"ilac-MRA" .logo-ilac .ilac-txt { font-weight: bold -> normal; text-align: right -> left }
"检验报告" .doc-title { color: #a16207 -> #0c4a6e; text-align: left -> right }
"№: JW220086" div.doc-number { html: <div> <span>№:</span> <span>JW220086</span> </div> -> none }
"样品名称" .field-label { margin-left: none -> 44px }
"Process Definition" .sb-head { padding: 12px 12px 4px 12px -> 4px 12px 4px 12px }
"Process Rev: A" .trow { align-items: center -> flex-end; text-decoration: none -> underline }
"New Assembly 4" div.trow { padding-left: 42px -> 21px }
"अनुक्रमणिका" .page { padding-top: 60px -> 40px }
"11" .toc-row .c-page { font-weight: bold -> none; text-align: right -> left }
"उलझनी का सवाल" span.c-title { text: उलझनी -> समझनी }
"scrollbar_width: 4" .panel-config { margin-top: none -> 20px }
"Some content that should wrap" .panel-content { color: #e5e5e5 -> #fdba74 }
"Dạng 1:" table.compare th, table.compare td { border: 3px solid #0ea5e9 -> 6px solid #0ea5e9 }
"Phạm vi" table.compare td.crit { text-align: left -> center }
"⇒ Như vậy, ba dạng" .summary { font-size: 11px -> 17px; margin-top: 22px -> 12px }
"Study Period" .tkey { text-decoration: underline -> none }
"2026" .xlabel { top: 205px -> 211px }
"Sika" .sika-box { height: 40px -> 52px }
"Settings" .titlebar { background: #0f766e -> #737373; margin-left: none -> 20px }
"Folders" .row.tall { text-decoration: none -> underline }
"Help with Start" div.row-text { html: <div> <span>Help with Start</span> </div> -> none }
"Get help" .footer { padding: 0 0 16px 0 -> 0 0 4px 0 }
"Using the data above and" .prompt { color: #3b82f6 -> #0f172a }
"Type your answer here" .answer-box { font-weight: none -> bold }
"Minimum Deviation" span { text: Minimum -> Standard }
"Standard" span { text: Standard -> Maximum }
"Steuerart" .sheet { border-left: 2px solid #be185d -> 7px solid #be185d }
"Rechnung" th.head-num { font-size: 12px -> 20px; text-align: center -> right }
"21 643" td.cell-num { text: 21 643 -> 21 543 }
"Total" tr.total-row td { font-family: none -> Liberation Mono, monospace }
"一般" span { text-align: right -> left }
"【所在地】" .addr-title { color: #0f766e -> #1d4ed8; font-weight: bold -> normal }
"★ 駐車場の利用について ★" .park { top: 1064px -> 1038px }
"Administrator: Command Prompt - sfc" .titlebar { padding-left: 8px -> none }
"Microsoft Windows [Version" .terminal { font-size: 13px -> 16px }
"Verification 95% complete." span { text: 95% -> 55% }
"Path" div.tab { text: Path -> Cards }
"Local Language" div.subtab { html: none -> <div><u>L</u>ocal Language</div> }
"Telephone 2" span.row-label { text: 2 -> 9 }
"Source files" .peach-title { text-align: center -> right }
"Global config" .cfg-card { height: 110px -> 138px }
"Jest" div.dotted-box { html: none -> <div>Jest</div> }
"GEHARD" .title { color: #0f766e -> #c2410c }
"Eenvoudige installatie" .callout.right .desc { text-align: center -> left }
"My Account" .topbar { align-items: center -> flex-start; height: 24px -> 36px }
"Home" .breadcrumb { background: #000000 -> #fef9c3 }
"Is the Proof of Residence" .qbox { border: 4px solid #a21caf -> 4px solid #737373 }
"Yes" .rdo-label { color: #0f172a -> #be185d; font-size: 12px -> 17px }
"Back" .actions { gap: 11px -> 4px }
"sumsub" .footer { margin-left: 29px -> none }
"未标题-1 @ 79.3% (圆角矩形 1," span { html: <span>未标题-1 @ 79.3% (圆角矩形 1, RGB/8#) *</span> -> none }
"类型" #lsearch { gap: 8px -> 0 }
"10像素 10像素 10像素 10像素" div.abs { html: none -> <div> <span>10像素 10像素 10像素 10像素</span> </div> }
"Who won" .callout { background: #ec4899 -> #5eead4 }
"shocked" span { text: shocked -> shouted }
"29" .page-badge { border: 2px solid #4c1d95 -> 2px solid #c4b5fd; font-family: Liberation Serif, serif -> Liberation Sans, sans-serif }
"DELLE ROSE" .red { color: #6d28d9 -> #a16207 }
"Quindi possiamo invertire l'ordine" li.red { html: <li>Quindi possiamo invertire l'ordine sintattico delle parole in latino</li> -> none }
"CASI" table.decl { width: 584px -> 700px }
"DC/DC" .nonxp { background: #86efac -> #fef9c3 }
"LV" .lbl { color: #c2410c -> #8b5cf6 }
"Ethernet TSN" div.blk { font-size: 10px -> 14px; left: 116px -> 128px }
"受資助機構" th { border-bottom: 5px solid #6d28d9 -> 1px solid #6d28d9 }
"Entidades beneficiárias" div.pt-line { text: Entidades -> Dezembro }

________________

Exercise details :: Write out once more the lines above beginning at the line with "color: #c2410c ->"; continue through the final line and stop there.

Result of this task ::
"LV" .lbl { color: #c2410c -> #8b5cf6 }
"Ethernet TSN" div.blk { font-size: 10px -> 14px; left: 116px -> 128px }
"受資助機構" th { border-bottom: 5px solid #6d28d9 -> 1px solid #6d28d9 }
"Entidades beneficiárias" div.pt-line { text: Entidades -> Dezembro }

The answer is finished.